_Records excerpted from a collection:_
[Start of section]

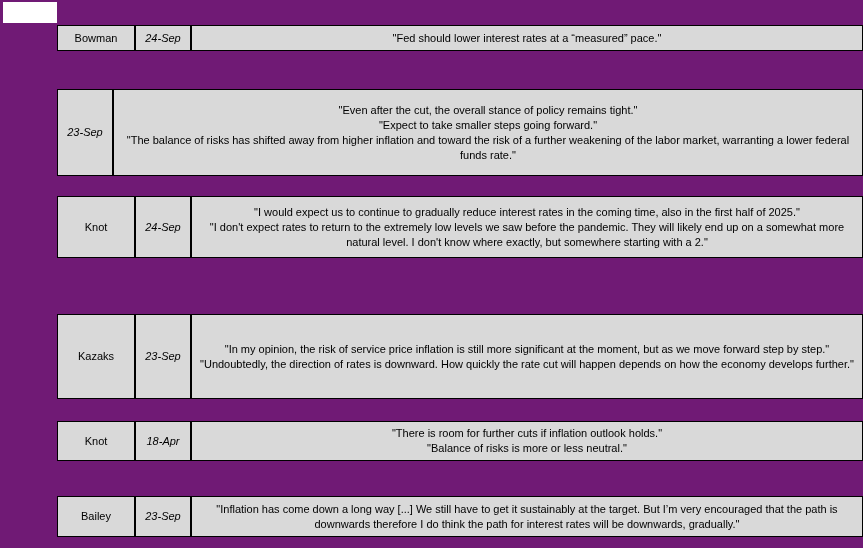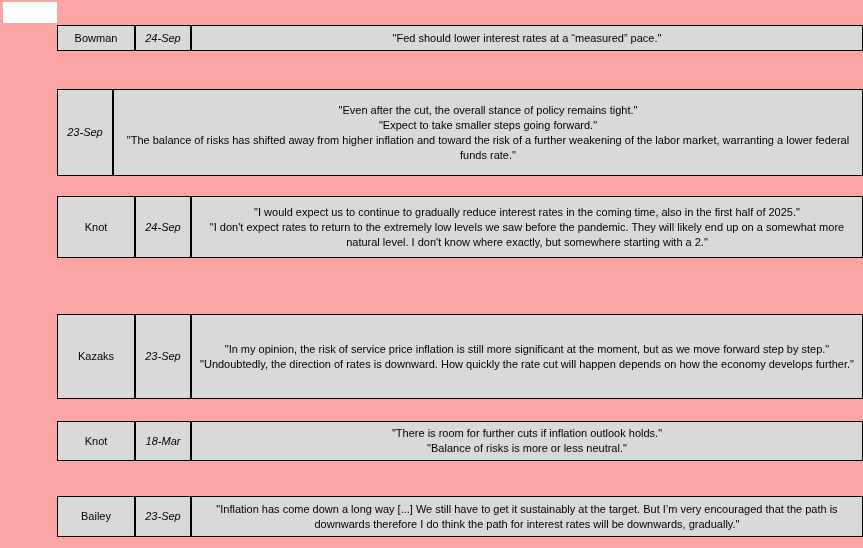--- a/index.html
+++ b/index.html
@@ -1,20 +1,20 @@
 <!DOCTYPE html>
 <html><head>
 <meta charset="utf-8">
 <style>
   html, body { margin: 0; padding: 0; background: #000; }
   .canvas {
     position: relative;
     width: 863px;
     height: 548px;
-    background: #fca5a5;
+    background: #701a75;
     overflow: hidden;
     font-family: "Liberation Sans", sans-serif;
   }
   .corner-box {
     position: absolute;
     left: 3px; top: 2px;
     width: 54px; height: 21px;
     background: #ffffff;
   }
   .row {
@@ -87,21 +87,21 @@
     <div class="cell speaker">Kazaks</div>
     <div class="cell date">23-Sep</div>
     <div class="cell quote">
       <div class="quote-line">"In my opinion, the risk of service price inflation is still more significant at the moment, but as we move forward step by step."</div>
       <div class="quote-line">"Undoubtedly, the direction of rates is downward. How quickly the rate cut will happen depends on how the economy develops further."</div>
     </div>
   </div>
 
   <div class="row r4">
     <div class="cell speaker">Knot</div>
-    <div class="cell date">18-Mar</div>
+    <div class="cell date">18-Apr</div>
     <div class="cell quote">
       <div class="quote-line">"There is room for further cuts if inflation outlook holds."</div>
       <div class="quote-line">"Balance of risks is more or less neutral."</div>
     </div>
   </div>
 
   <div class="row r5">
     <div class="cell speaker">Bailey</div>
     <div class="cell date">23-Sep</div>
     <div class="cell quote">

[End of section]
[Start of section]

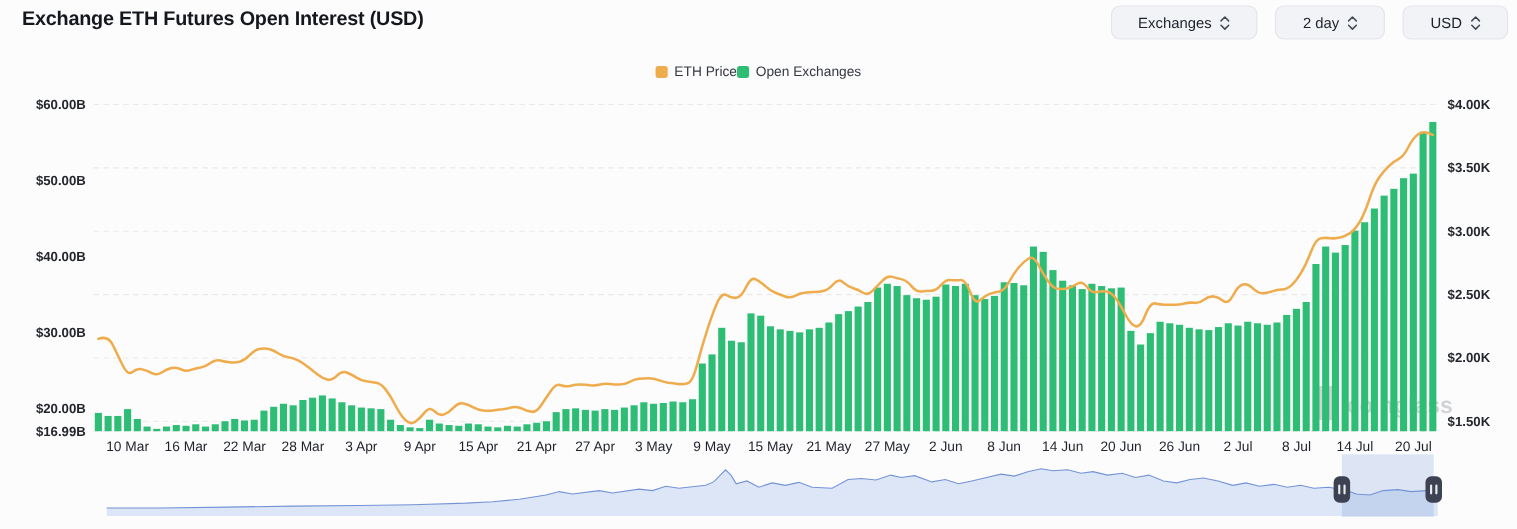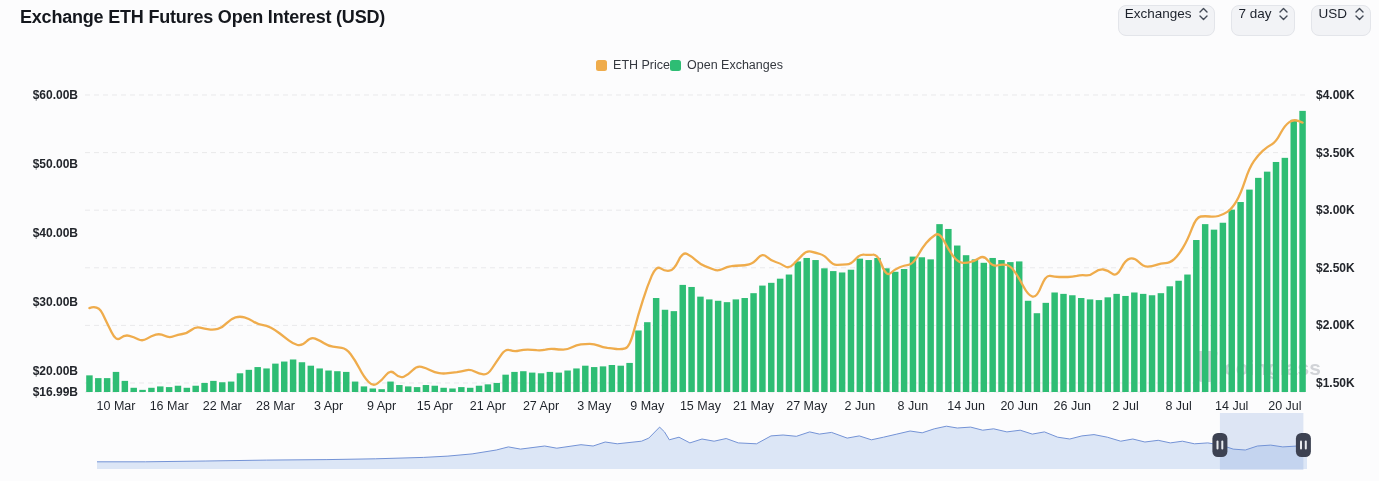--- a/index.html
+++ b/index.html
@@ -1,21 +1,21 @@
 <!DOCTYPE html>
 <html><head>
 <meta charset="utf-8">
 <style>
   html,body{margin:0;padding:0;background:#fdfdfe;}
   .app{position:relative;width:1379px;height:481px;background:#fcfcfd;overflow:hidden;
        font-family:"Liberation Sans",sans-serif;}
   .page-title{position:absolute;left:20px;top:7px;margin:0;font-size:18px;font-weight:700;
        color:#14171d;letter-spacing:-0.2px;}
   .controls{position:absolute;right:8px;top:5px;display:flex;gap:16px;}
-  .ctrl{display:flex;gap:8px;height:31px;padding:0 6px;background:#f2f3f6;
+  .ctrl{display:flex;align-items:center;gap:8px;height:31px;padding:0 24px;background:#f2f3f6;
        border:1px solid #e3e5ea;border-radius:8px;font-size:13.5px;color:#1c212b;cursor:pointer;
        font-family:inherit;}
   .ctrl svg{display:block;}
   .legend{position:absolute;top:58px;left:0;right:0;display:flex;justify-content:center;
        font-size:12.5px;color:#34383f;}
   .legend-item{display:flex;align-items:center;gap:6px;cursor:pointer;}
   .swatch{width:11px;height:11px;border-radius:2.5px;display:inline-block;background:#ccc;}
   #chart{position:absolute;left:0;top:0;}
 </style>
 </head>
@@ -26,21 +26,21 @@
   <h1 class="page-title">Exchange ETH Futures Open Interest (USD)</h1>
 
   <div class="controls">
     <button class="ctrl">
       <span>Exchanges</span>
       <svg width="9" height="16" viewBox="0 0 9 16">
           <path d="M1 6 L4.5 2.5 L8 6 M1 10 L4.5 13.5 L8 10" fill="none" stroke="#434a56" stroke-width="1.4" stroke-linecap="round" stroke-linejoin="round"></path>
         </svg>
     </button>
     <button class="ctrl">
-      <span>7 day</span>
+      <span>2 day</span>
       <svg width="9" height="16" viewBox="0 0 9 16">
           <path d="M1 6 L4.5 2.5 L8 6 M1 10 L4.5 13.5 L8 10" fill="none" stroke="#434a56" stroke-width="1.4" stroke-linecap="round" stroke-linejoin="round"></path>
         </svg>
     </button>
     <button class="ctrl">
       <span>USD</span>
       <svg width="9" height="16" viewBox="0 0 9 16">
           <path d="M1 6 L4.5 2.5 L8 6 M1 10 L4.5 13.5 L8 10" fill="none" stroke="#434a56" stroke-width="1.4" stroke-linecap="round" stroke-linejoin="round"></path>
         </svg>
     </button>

[End of section]
[Start of section]

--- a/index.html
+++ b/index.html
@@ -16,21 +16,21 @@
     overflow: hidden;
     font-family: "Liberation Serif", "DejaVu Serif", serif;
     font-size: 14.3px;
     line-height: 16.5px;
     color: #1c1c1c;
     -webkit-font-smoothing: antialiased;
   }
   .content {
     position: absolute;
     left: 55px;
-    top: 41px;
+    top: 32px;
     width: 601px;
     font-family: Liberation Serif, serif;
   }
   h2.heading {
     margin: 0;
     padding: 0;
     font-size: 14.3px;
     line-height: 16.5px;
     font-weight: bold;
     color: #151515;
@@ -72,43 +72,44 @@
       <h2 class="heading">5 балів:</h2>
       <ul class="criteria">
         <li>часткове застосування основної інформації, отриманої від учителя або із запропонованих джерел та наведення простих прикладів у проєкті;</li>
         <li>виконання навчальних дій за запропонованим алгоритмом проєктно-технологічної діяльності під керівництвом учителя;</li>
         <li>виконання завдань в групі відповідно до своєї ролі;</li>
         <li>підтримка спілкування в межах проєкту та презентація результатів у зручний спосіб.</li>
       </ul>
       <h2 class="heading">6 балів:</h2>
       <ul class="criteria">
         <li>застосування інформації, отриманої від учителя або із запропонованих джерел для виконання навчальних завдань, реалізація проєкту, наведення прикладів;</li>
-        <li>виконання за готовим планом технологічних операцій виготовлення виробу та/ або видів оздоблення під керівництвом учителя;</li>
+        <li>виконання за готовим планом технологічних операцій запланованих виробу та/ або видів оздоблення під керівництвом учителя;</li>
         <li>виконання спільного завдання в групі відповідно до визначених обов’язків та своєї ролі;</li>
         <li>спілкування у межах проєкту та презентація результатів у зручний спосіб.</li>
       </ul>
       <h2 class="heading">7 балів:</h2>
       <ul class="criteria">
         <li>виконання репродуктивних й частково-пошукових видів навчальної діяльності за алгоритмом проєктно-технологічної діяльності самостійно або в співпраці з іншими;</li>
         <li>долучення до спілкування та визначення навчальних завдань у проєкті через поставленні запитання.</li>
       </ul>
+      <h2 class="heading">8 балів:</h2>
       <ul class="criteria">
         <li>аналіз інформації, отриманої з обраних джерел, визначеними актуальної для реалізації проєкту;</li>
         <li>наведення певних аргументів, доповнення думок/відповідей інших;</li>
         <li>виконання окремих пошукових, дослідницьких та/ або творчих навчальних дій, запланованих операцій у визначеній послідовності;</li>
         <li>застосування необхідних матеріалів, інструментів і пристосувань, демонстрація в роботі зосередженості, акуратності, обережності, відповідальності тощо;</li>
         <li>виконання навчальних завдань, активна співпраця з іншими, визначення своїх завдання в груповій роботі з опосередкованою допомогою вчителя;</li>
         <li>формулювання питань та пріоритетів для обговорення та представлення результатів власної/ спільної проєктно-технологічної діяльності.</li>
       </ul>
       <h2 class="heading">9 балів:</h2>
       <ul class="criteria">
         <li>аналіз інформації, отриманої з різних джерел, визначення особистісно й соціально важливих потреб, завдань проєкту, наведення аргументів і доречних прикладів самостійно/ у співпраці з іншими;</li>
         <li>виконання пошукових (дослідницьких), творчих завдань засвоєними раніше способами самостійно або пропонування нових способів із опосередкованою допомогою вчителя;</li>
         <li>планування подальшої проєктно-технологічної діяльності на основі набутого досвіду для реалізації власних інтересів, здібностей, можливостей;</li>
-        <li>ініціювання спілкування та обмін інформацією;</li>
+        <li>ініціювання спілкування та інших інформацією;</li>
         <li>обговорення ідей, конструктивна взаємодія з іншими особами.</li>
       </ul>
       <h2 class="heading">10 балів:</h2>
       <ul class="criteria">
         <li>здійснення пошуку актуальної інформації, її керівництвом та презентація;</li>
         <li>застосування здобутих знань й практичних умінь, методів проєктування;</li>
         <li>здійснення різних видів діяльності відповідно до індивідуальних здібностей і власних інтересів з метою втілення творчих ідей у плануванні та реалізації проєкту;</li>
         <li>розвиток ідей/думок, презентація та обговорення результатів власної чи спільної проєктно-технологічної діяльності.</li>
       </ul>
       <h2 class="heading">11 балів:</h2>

[End of section]

_AIM OF THE EXERCISE:_
Once a line of the records is found to contain "пошукових", copy it out.

_ANSWER BOX:_
         <li>виконання репродуктивних й частково-пошукових видів навчальної діяльності за алгоритмом проєктно-технологічної діяльності самостійно або в співпраці з іншими;</li>
         <li>виконання окремих пошукових, дослідницьких та/ або творчих навчальних дій, запланованих операцій у визначеній послідовності;</li>
         <li>виконання пошукових (дослідницьких), творчих завдань засвоєними раніше способами самостійно або пропонування нових способів із опосередкованою допомогою вчителя;</li>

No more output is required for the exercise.